We can do memtest though, but that really depends what you mean by USB key. I only have one USB stick which has 2gb of memory and is used to transfer small-time files. Would that be enough?

I attach it into a USB port and boot from USB? The question is, how do you boot from the USB? 

Anyway, I hope you aren't angry at me just for this because I am extremely caucious with things I own. I'll give it a try when I have better airflow. Is that a deal? I hope atleast.


----------



## Patrick (Apr 15, 2012)

*Re: DRIVER IRQL NOT LESS OR EQUAL (storport.sys)*

Okay, no Furmark it is then.

Memtest86+:






> Download Memtest86+ here:





> http://www.memtest.org/
> 
> 
> 
> ...


 You have a relatively new motherboard, so if it doesn't support USB booting, I would be very surprised!

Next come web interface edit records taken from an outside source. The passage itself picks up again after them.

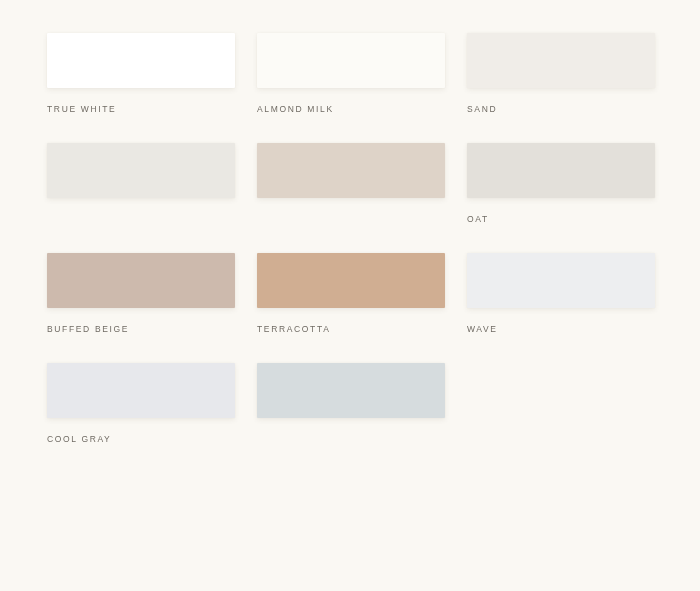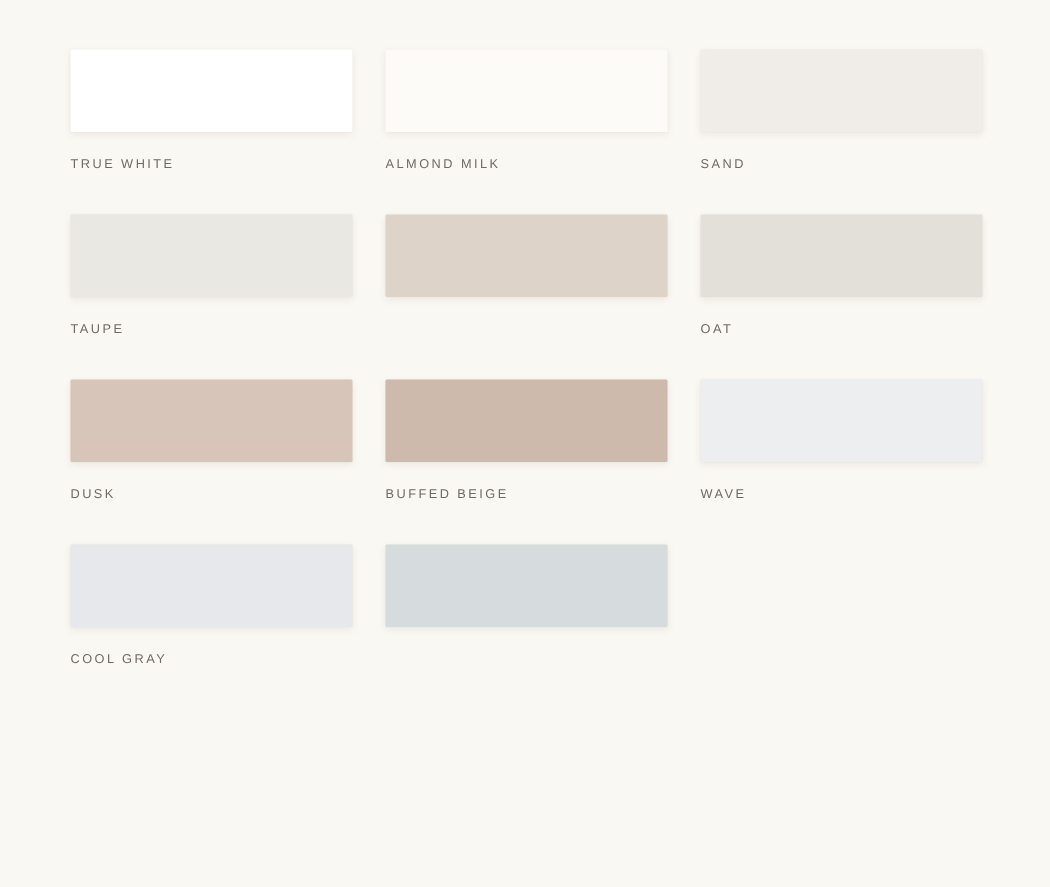--- a/index.html
+++ b/index.html
@@ -72,7 +72,6 @@
       </div>
       <div class="swatch-cell">
         <div class="swatch-chip" style="background: rgb(234, 232, 227);"></div>
-        <div class="swatch-label">TAUPE</div>
       </div>
       <div class="swatch-cell">
         <div class="swatch-chip" style="background: rgb(222, 211, 200);"></div>

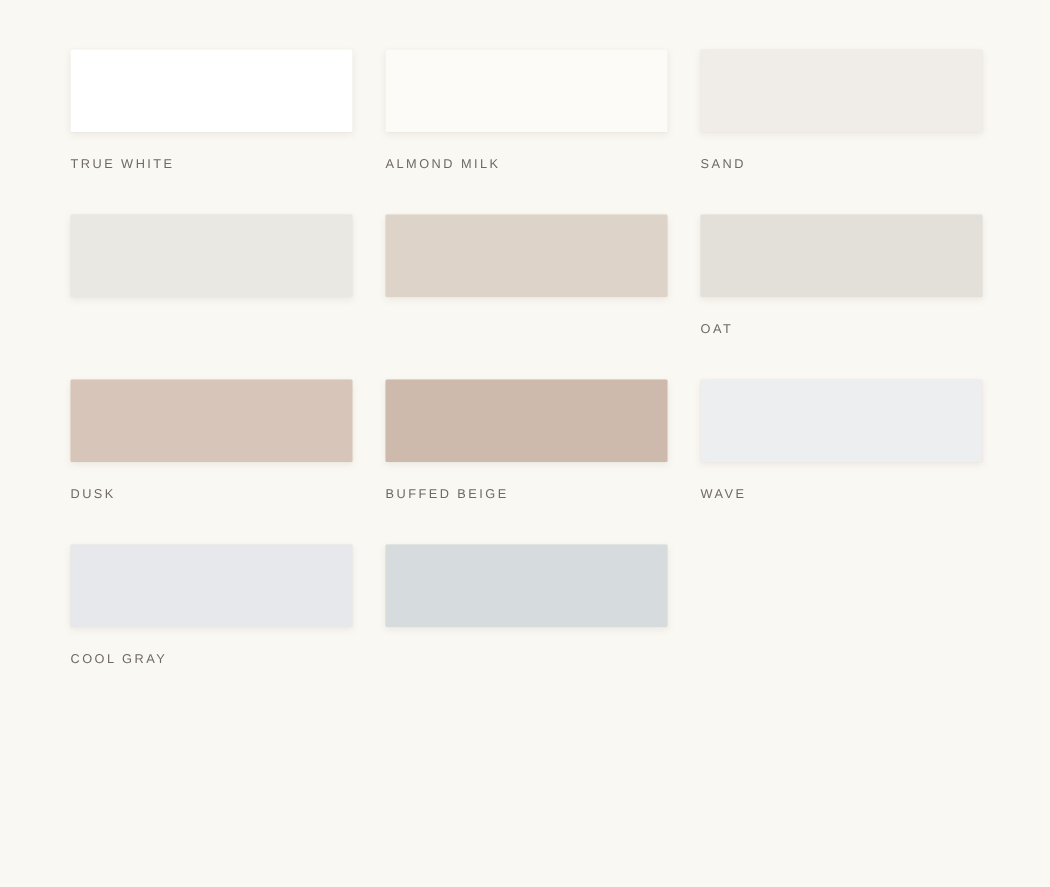--- a/index.html
+++ b/index.html
@@ -81,10 +81,6 @@
         <div class="swatch-label">OAT</div>
       </div>
       <div class="swatch-cell">
-        <div class="swatch-chip" style="background: rgb(214, 197, 184);"></div>
-        <div class="swatch-label">DUSK</div>
-      </div>
-      <div class="swatch-cell">
         <div class="swatch-chip" style="background: rgb(205, 186, 173);"></div>
         <div class="swatch-label">BUFFED BEIGE</div>
       </div>

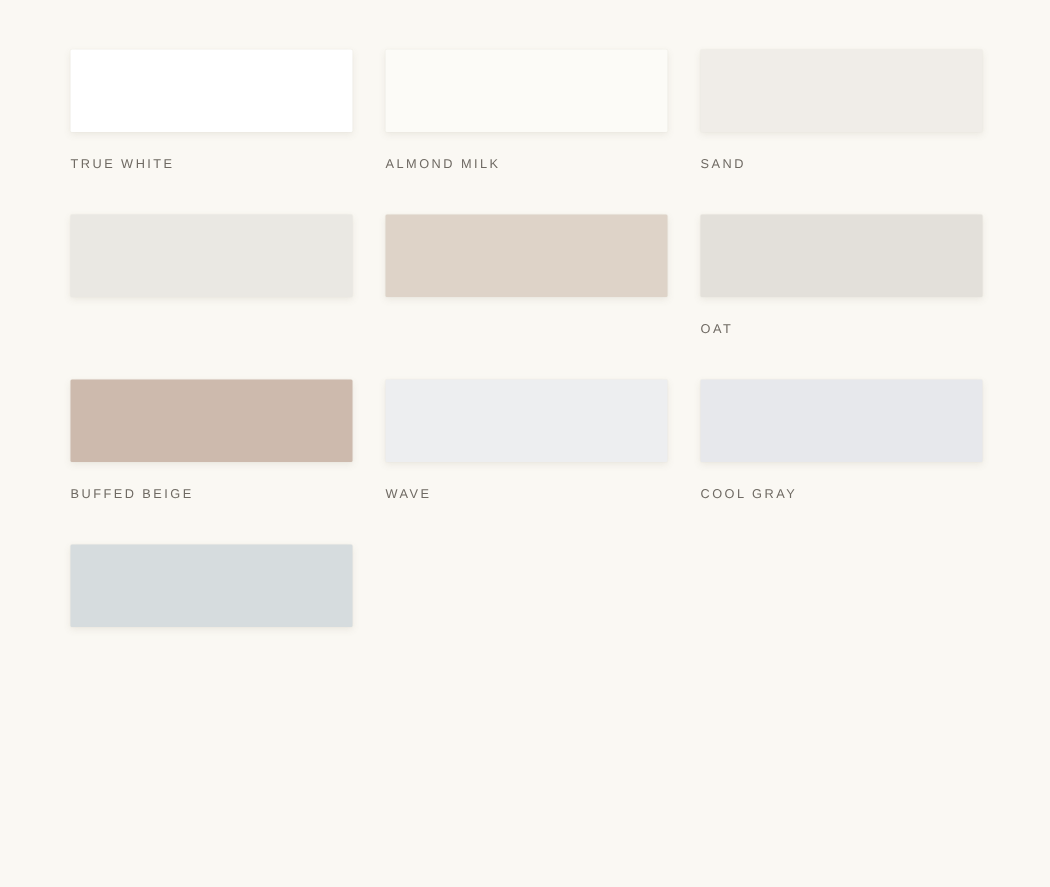--- a/index.html
+++ b/index.html
@@ -85,6 +85,10 @@
         <div class="swatch-label">BUFFED BEIGE</div>
       </div>
       <div class="swatch-cell">
+        <div class="swatch-chip" style="background: rgb(208, 174, 146);"></div>
+        <div class="swatch-label">TERRACOTTA</div>
+      </div>
+      <div class="swatch-cell">
         <div class="swatch-chip" style="background: rgb(237, 238, 240);"></div>
         <div class="swatch-label">WAVE</div>
       </div>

A direct link for the usb key installer if you can't find it - http://www.memtest.org/download/4.20/memtest86+-4.20.usb.installer.zip



> I attach it into a USB port and boot from USB? The question is, how do you boot from the USB?


Go into the BIOS and ensure you have the boot priority set to USB/CD as #1 and your HDD as #2.

Regards,

Patrick


----------



## Veniathan (Oct 31, 2011)

*Re: DRIVER IRQL NOT LESS OR EQUAL (storport.sys)*



PJB said:


> Okay, no Furmark it is then.
> 
> Memtest86+:
> 
> ...


Okay so lets get this quickly done and secure.

First of all, how do I "access" the BIOS? I would like to know that. Lots of F buttons there that do all kinds of things. And I normaly dont go into BIOS, I dont overclock and so forth.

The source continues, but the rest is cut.